=== PROBLEM ===
Return the data below exactly as given, except for the images.

=== PROVIDED DATA ===
-----

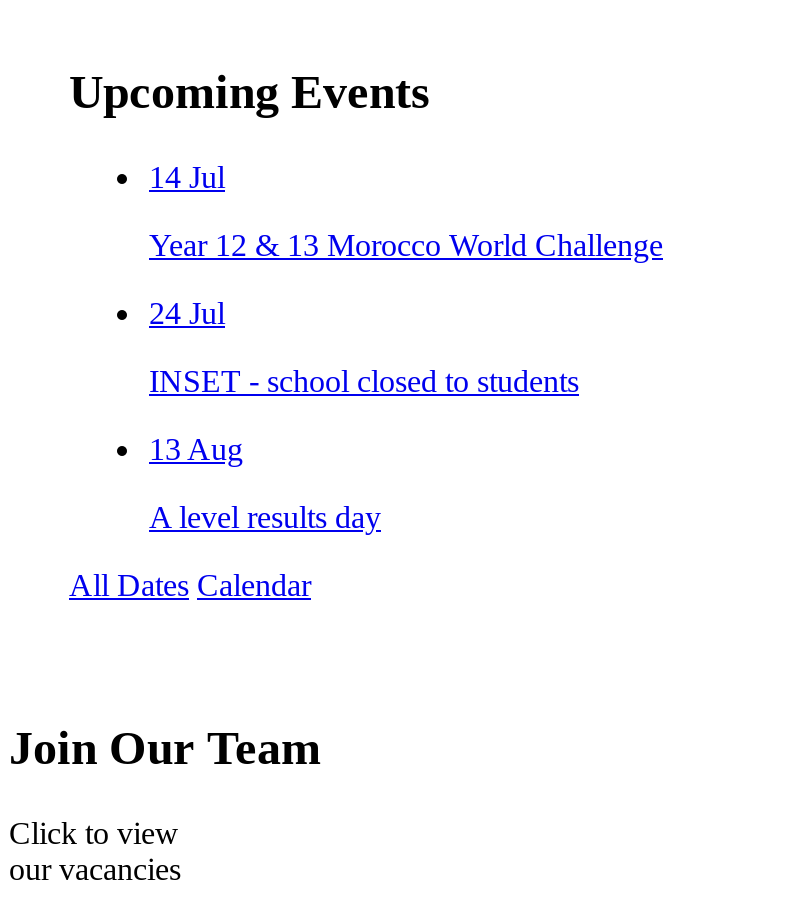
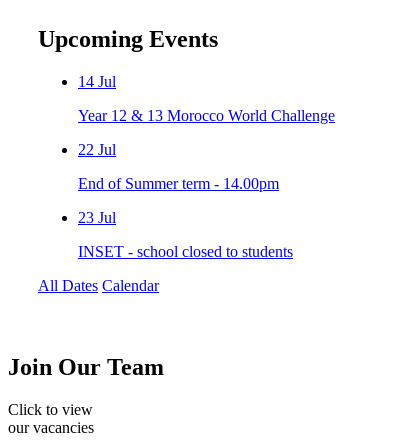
- 24 Jul
+ 22 Jul
+ End of Summer term - 14.00pm
+ 23 Jul

moved down: INSET - school closed to students

- 13 Aug
- A level results day
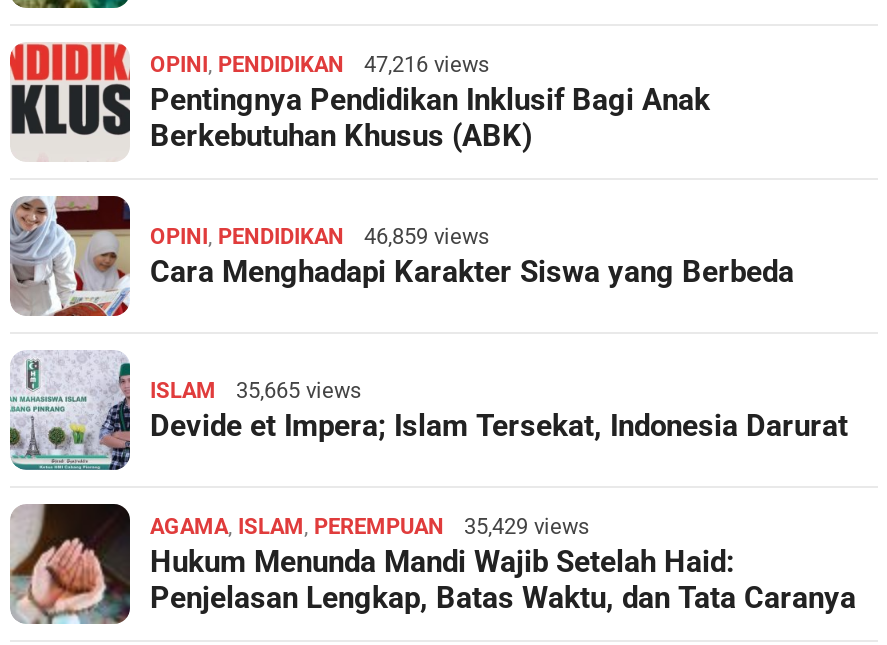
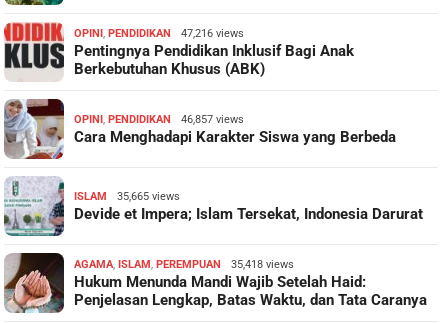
- OPINI, PENDIDIKAN 46,859 views
+ OPINI, PENDIDIKAN 46,857 views

- AGAMA, ISLAM, PEREMPUAN 35,429 views
+ AGAMA, ISLAM, PEREMPUAN 35,418 views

-----

=== PROBLEM SOLUTION ===
- 24 Jul
+ 22 Jul
+ End of Summer term - 14.00pm
+ 23 Jul

moved down: INSET - school closed to students

- 13 Aug
- A level results day
- OPINI, PENDIDIKAN 46,859 views
+ OPINI, PENDIDIKAN 46,857 views

- AGAMA, ISLAM, PEREMPUAN 35,429 views
+ AGAMA, ISLAM, PEREMPUAN 35,418 views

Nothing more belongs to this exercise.